→ **WHAT YOU SHOULD DO**
Set down again each entry exactly as it reads, pictures excluded.

- - - - - - -

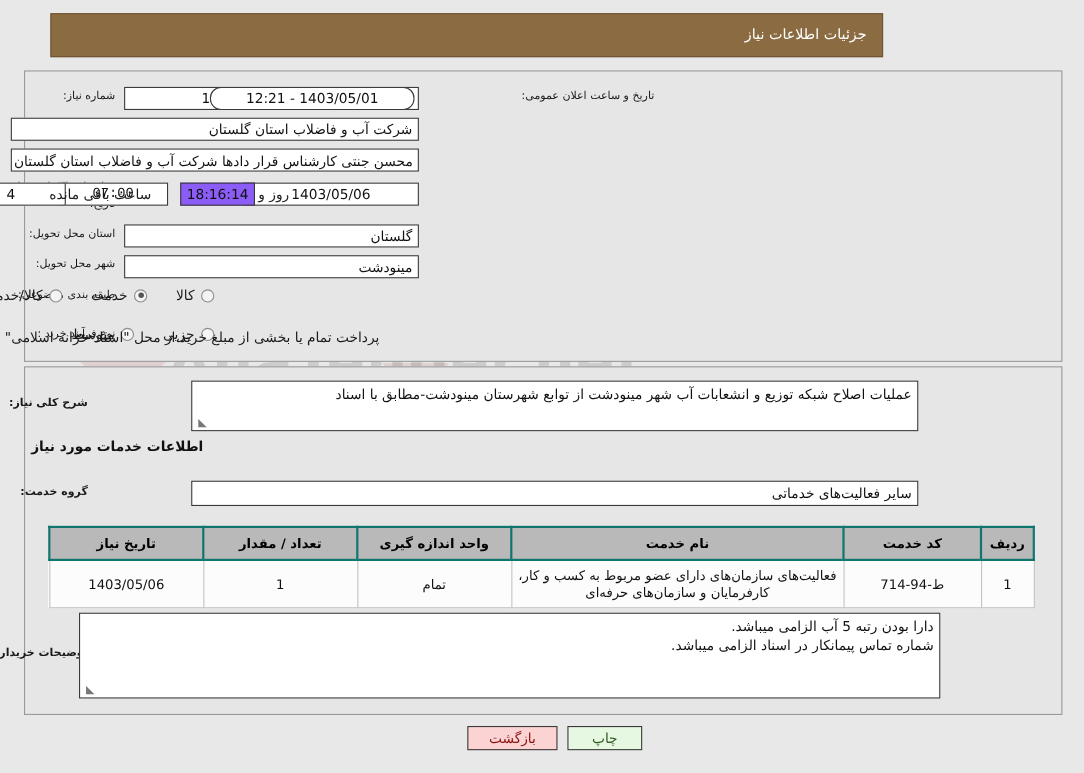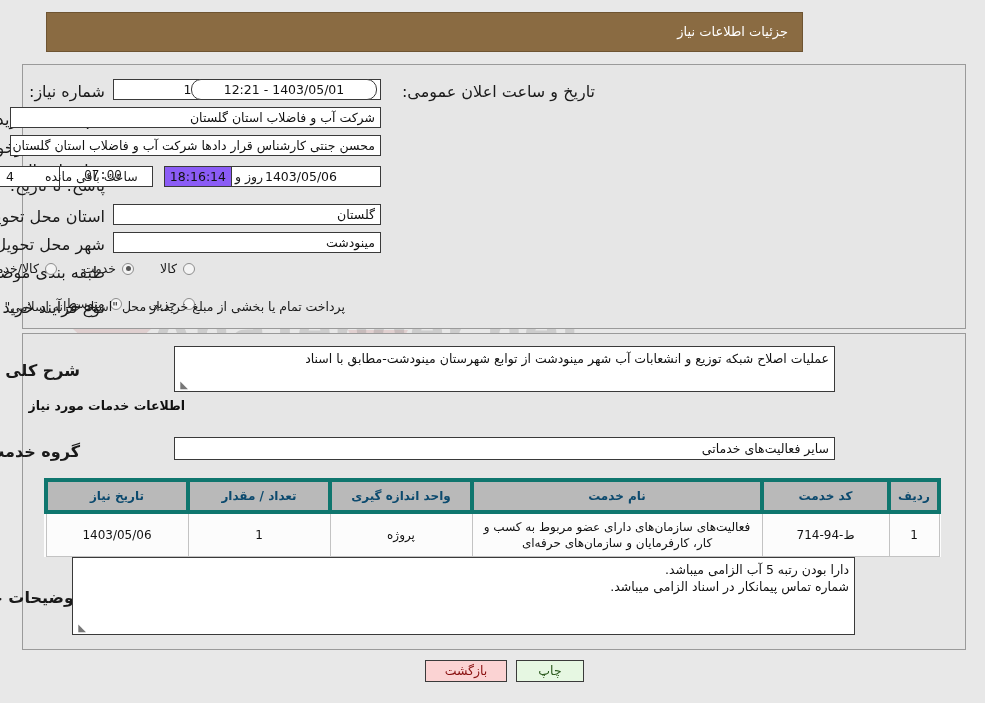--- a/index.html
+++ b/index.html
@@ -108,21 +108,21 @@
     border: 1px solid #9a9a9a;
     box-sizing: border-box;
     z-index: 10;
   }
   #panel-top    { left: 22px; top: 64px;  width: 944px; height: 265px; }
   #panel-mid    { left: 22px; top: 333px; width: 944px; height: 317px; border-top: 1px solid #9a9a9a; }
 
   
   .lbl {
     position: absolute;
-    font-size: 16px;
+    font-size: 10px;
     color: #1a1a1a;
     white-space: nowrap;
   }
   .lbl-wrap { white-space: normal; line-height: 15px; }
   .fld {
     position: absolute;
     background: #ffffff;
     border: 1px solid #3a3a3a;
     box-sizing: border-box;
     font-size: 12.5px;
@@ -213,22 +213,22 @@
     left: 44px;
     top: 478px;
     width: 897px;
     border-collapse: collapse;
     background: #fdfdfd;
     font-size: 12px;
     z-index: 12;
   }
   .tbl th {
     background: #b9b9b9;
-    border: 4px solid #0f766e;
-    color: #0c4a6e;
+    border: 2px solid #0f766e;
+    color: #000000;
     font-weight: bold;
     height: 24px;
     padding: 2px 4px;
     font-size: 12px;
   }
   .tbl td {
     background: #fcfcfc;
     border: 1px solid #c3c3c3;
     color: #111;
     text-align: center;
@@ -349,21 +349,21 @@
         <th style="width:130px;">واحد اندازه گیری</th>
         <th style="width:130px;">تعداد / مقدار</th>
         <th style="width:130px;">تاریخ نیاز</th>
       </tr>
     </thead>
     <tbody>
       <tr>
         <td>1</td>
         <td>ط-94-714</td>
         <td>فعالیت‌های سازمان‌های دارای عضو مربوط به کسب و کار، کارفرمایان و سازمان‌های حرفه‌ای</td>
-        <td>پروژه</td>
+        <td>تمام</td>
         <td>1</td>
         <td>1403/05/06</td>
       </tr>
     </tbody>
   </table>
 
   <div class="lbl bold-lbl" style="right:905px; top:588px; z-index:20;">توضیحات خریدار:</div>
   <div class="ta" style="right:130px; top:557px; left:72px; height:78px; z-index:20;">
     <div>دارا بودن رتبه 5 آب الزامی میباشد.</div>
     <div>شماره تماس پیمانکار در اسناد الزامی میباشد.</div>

- - - - - - -

→ **TASK ANSWER**
--- a/index.html
+++ b/index.html
@@ -108,21 +108,21 @@
     border: 1px solid #9a9a9a;
     box-sizing: border-box;
     z-index: 10;
   }
   #panel-top    { left: 22px; top: 64px;  width: 944px; height: 265px; }
   #panel-mid    { left: 22px; top: 333px; width: 944px; height: 317px; border-top: 1px solid #9a9a9a; }
 
   
   .lbl {
     position: absolute;
-    font-size: 16px;
+    font-size: 10px;
     color: #1a1a1a;
     white-space: nowrap;
   }
   .lbl-wrap { white-space: normal; line-height: 15px; }
   .fld {
     position: absolute;
     background: #ffffff;
     border: 1px solid #3a3a3a;
     box-sizing: border-box;
     font-size: 12.5px;
@@ -213,22 +213,22 @@
     left: 44px;
     top: 478px;
     width: 897px;
     border-collapse: collapse;
     background: #fdfdfd;
     font-size: 12px;
     z-index: 12;
   }
   .tbl th {
     background: #b9b9b9;
-    border: 4px solid #0f766e;
-    color: #0c4a6e;
+    border: 2px solid #0f766e;
+    color: #000000;
     font-weight: bold;
     height: 24px;
     padding: 2px 4px;
     font-size: 12px;
   }
   .tbl td {
     background: #fcfcfc;
     border: 1px solid #c3c3c3;
     color: #111;
     text-align: center;
@@ -349,21 +349,21 @@
         <th style="width:130px;">واحد اندازه گیری</th>
         <th style="width:130px;">تعداد / مقدار</th>
         <th style="width:130px;">تاریخ نیاز</th>
       </tr>
     </thead>
     <tbody>
       <tr>
         <td>1</td>
         <td>ط-94-714</td>
         <td>فعالیت‌های سازمان‌های دارای عضو مربوط به کسب و کار، کارفرمایان و سازمان‌های حرفه‌ای</td>
-        <td>پروژه</td>
+        <td>تمام</td>
         <td>1</td>
         <td>1403/05/06</td>
       </tr>
     </tbody>
   </table>
 
   <div class="lbl bold-lbl" style="right:905px; top:588px; z-index:20;">توضیحات خریدار:</div>
   <div class="ta" style="right:130px; top:557px; left:72px; height:78px; z-index:20;">
     <div>دارا بودن رتبه 5 آب الزامی میباشد.</div>
     <div>شماره تماس پیمانکار در اسناد الزامی میباشد.</div>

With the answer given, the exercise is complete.